We have examined such documents and considered such legal matters as we have deemed necessary and relevant as the basis for the opinion set forth below including, without limitation: (i) the Registration Statement; (ii) the Certificate of Incorporation and Bylaws of the Company, each as amended and/or restated to date; (iii) the January 2023 Warrant, the November 2023 Warrant and the February 2024 Warrant; and (iv) records of meetings and consents of the Board of Directors of the Company and its pricing committee provided to us by the Company. With respect to such examination, we have assumed the genuineness of all signatures, the authenticity of all documents submitted to us as originals, the conformity to original documents of all documents submitted to us as reproduced or certified copies, and the authenticity of the originals of those latter documents.
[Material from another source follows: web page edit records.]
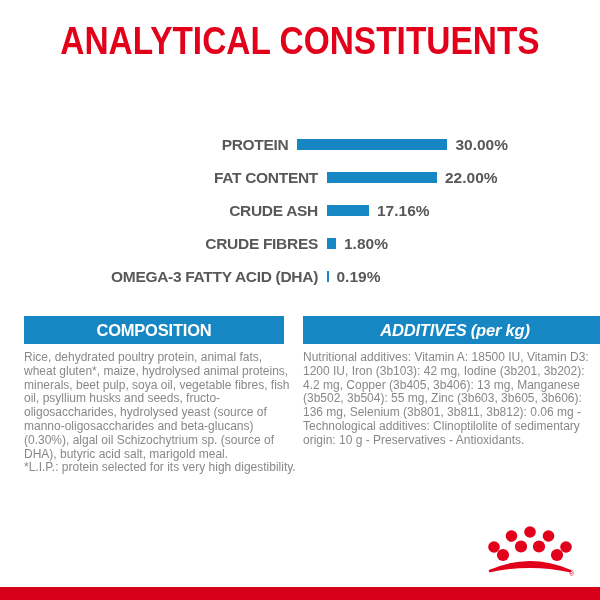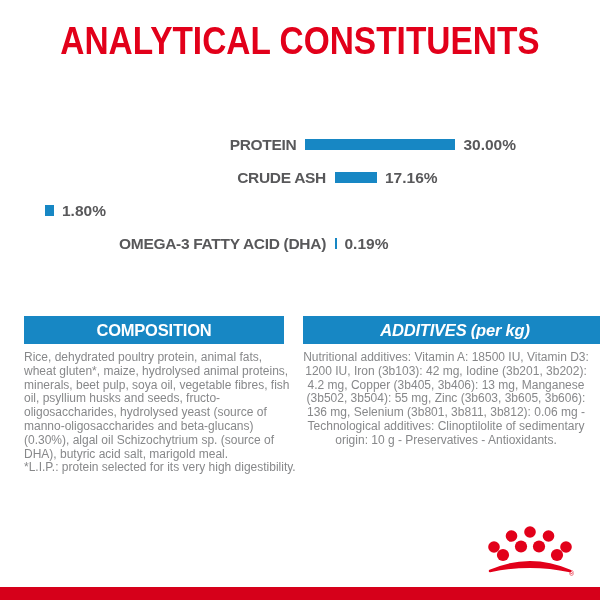"PROTEIN" .chart { left: 12px -> 4px }
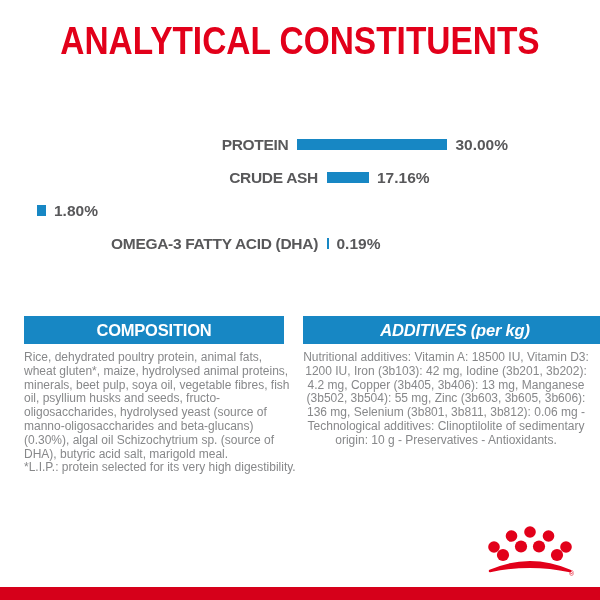"FAT CONTENT" div.chart-row { html: none -> <div> <div>FAT CONTENT</div> <div></div> <div>22.00%</div> </div> }
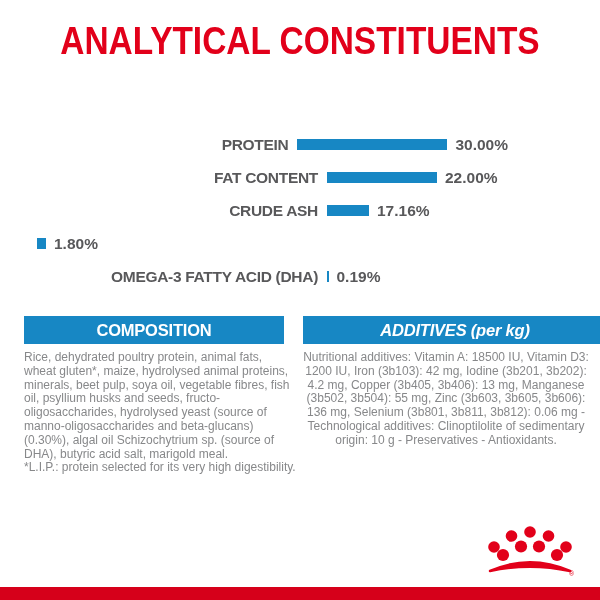"CRUDE FIBRES" div.chart-label { html: none -> <div>CRUDE FIBRES</div> }
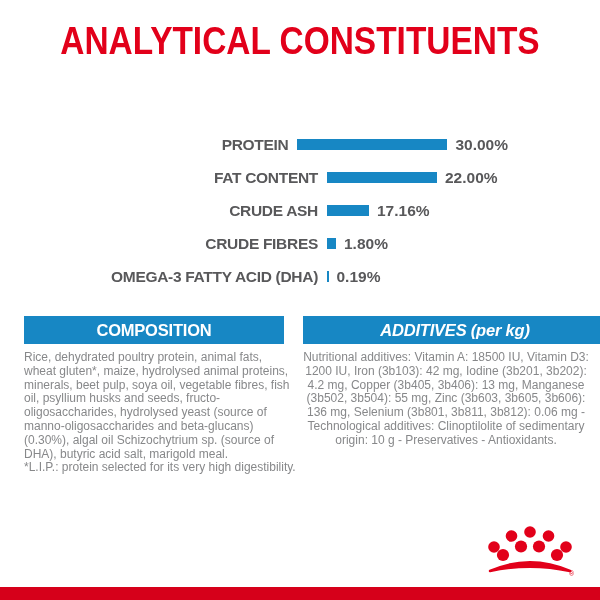"Nutritional additives: Vitamin A: 18500" .sec-text.right { text-align: center -> none }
As to questions of fact material to this opinion, we have, to the extent deemed appropriate, relied upon certain representations of certain officers of the Company.
Based upon and subject to the foregoing, we are of the opinion that:
1. Upon due exercise of the January 2023 Warrant and payment to the Company of the applicable aggregate exercise price in accordance with the terms of the January 2023 Warrant, and when certificates or book-entry evidence of ownership for the January 2023 Warrant Shares have been duly executed and countersigned and delivered in accordance with and pursuant to the terms of the January 2023 Warrant, the January 2023 Warrant Shares issuable upon such exercise will be duly and validly issued, fully paid and non-assessable shares of Common Stock.
2. Upon due exercise of the November 2023 Warrant and payment to the Company of the applicable aggregate exercise price in accordance with the terms of the November 2023 Warrant, and when certificates or book-entry evidence of ownership for the November 2023 Warrant Shares have been duly executed and countersigned and delivered in accordance with and pursuant to the terms of the November 2023 Warrant, the November 2023 Warrant Shares issuable upon such exercise will be duly and validly issued, fully paid and non-assessable shares of Common Stock.
3. Upon due exercise of the February 2024 Warrant and payment to the Company of the applicable aggregate exercise price in accordance with the terms of the February 2024 Warrant, and when certificates or book-entry evidence of ownership for the February 2024 Warrant Shares have been duly executed and countersigned and delivered in accordance with and pursuant to the terms of the February 2024 Warrant, the February 2024 Warrant Shares issuable upon such exercise will be duly and validly issued, fully paid and non-assessable shares of Common Stock.
The opinions expressed herein are limited solely to the General Corporation Law of the State of Delaware, including the applicable provisions of the Delaware Constitution and the reported judicial decisions interpreting such law, as currently in effect. We express no opinion as to the effect of any other law of the State of Delaware or the laws, rules or regulations of any other jurisdiction.
We hereby consent to the filing of this opinion as Exhibit 5.1 to the Registration Statement and to the reference to our firm under the caption “Legal Matters” in the prospectus constituting a part of the Registration Statement. In giving such consent, we do not thereby admit that we are included in the category of persons whose consent is required under Section 7 of the Securities Act or the rules and regulations of the Commission promulgated thereunder.
We assume no obligation to update or supplement any of the opinion set forth herein to reflect any changes of law or fact that may occur following the date hereof.